Sconti sul cuneo fiscale dei dipendenti

Fino a 1.223 euro di vantaggio, strutturale, per i lavoratori con un reddito di 35mila euro (795 netti in più in busta paga – con una riduzione complessiva del cuneo, cioè la differenza tra costo del lavoro e retribuzione netta, di 1.835 euro). A 20mila euro di retribuzione annua lorda il cuneo contributivo si riduce in totale di 1.048 euro e di questi 699 euro sono i risparmi per il lavoratore (di cui 160 euro già scontati per quest’anno con la mini-decontribuzione dell0 o,8 in vigore fino a dicembre) e 349 quelli per il datore di lavoro; l’aumento dell’Irpef trainato dal taglio contributivo fa scendere il beneficio netto per il lavoratore a 524 euro.

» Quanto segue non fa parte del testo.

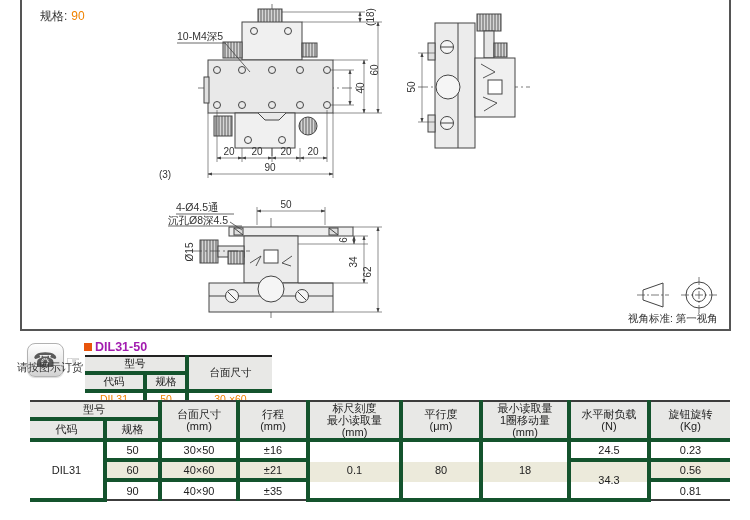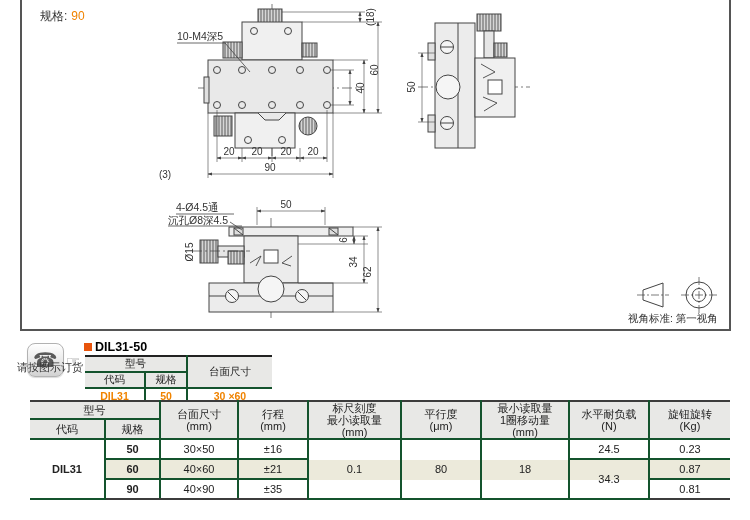--- a/index.html
+++ b/index.html
@@ -22,7 +22,7 @@
   .phone-glyph { font-size:20px; color:#5a5a5a; line-height:1; }
   .hand-glyph { position:absolute; left:66px; top:352px; font-size:16px; color:#777; }
   .order-caption { position:absolute; left:17px; top:360px; font-size:11px; color:#333; }
-  .order-title { position:absolute; left:84px; top:340px; font-size:12.5px; font-weight:bold; color:#000000;
+  .order-title { position:absolute; left:84px; top:340px; font-size:12.5px; font-weight:bold; color:#a21caf;
     display:flex; align-items:center; }
   .order-title .bullet { width:8px; height:8px; background:#e8540c; display:inline-block; margin-right:3px; }
 

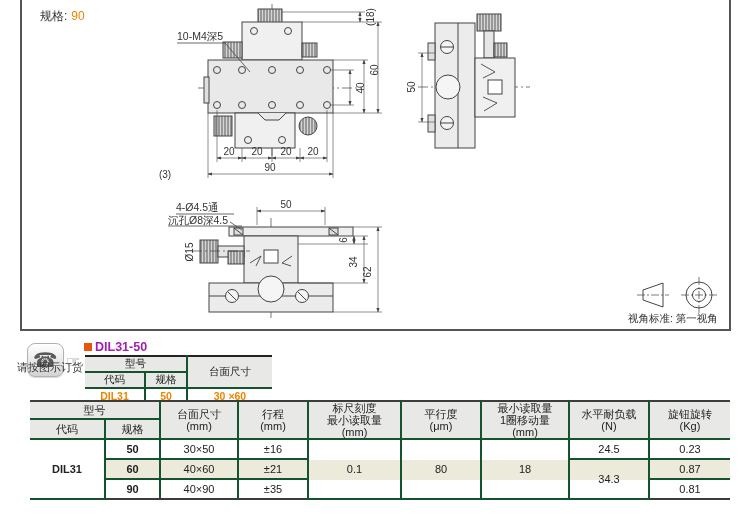--- a/index.html
+++ b/index.html
@@ -27,7 +27,7 @@
   .order-title .bullet { width:8px; height:8px; background:#e8540c; display:inline-block; margin-right:3px; }
 
   table { border-collapse:collapse; table-layout:fixed;padding-left:44px; }
-  td,th { border:2px solid #14532d; font-size:11px; text-align:center; vertical-align:middle;
+  td,th { border:4px solid #14532d; font-size:11px; text-align:center; vertical-align:middle;
     padding:0; overflow:hidden; white-space:nowrap; }
   td:first-child, th:first-child { border-left:none; }
   td:last-child, th:last-child { border-right:none; }

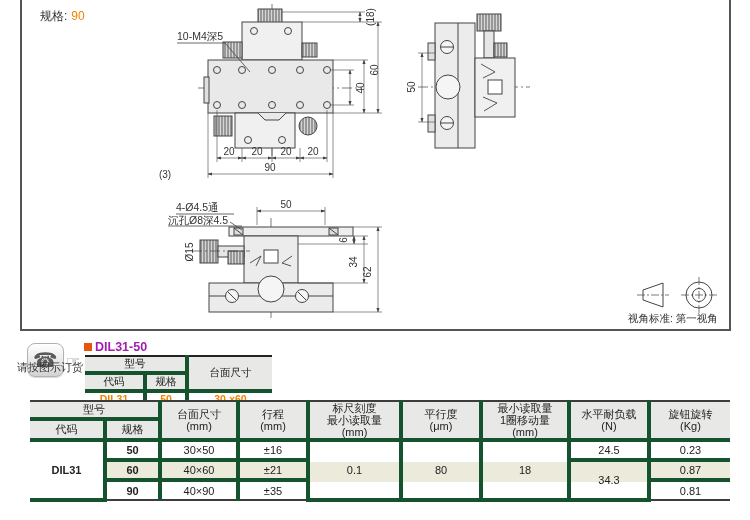--- a/index.html
+++ b/index.html
@@ -32,7 +32,7 @@
   td:first-child, th:first-child { border-left:none; }
   td:last-child, th:last-child { border-right:none; }
   .hdr { background:#e8e8e6; font-weight:normal; color:#222; }
-  .orange { color:#f08300; font-weight:bold;margin-top:22px; }
+  .orange { color:#f08300; font-weight:normal;margin-top:22px; }
 
   .mini-table { position:absolute; left:85px; top:355px; width:187px; }
   .mini-table td { height:11px; font-size:10.5px; }

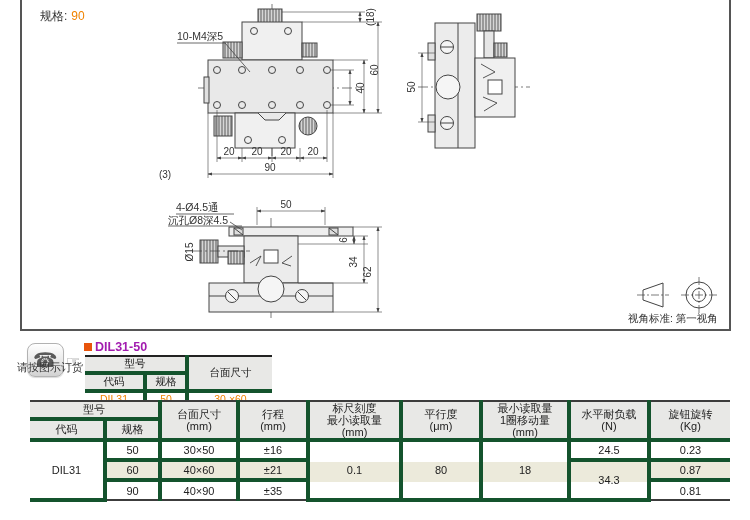--- a/index.html
+++ b/index.html
@@ -348,7 +348,7 @@
       <td class="hl">40×60</td>
       <td class="hl">±21</td>
       <td rowspan="2" class="band2">34.3</td>
-      <td class="hl">0.87</td>
+      <td class="hl">0.56</td>
     </tr>
     <tr>
       <td class="orange">90</td>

Il risparmio, dunque, aumenta in modo proporzionale all’aumentare del reddito da lavoro. Volendo fare un altro esempio, a 30mila euro di retribuzione lorda il cuneo contributivo si riduce di 1.573 euro. Il risparmio per il lavoratore dipendente derivante dal taglio contributivo è di 1.048 euro (di cui 240 euro già scontati per quest’anno con la mini-decontribuzione), mentre quello per il datore di lavoro è di 524 euro; il beneficio netto per il lavoratore si attesta a 786 euro.

Dopo l’annuncio, da parte di Carlo Bonomi, ecco nel dettaglio l’intervento sul costo del lavoro da 16 miliardi che Confindustria propone per attenuare gli effetti dell’inflazione, così come dell’aumento della bolletta energetica per le famiglie e, al tempo stesso, per sostenere la competitività delle imprese. L’intervento punta ad aiutare le fasce di reddito medio-basse, all’opposto di quanto fatto con la scorsa legge di Bilancio, dove il mix di decontribuzione dello 0,8 e taglio a Irpef non ha prodotto effetti significativi sulle buste paga, peraltro premiando le fasce reddituali medio alte (sopra i 35mila euro).

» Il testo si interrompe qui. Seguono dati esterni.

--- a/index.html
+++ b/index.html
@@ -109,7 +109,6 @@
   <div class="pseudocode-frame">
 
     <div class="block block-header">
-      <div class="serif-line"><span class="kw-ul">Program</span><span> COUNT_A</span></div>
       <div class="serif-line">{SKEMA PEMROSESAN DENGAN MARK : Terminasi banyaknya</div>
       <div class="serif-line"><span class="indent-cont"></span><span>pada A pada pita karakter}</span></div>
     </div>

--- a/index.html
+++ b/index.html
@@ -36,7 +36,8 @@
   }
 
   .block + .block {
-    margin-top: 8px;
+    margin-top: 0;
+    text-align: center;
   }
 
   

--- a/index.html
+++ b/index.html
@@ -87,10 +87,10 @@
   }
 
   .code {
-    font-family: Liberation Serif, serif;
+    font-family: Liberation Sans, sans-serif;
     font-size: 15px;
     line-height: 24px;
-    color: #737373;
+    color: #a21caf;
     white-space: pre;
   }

Il costo di questa proposta (16 miliardi) potrebbe essere abbattuto sia perché quest’anno ci sono 1,5 miliardi della decontribuzione 0,8, sia con le altre riduzioni contributive oggi esistenti (disoccupati di lunga durata, under 35, residenti nel Mezzogiorno, solo per fare qualche esempio); e sia dall’incremento dell’imposta Irpef dovuta sulla nuova base imponibile, stimata in oltre due miliardi.

In ogni caso, come ricordato dallo stesso presidente di Confindustria, Bonomi, ci sono i 38 miliardi di extra gettito fiscale in più che lo Stato – è scritto nel Def – dichiara di incassare nel 2022; e i mille miliardi di spesa pubblica annuale che (se ci fosse realmente la volontà politica) si potrebbero rimodulare in favore di un intervento, serio, di riduzione del cuneo.

Oggi le ipotesi allo studio del governo sono nettamente distanti, con risorse disponibili non superiori a 1-1,5 miliardi. Il punto infatti è anche questo. Con la proposta di 16 miliardi di taglio al cuneo fiscale- contributivo, oltre a dar sollievo a famiglie e lavoratori, si interverrebbe (finalmente) sul costo del lavoro, che da sempre in Italia è a livelli monstre. Secondo l’ultimo dato Ocse, il costo del lavoro per le imprese italiane è al 46%, uno dei valori più elevati dell’area tra i paesi più avanzati, a fronte di una media Ocse del 34,6%. Se agli istituti inclusi nelle statistiche Ocse si aggiungono Tfr e contributi Inail, il cuneo per l’Italia sale al 49,8%, secondo solo a quello del Belgio (51,5%). Con la proposta di Confindustria, intervenendo su redditi da lavoro dipendente fino a 35mila euro annui, si stima una riduzione complessiva di 5,24 punti percentuali di cuneo, di cui 3,49 punti a favore dei lavoratori e 1,75 punti per l’impresa.

Insomma, così facendo, se il taglio contributivo proposto dalle imprese fosse esteso a tutti i lavoratori dipendenti, farebbe scendere il cuneo sul lavoro in Italia al 42,9%, avvicinandolo a quello medio nell’Eurozona (41,7%); se realizzato sui redditi fino a 35mila euro, il cuneo scenderebbe a 40,8%, addirittura sotto la media dell’area Ue.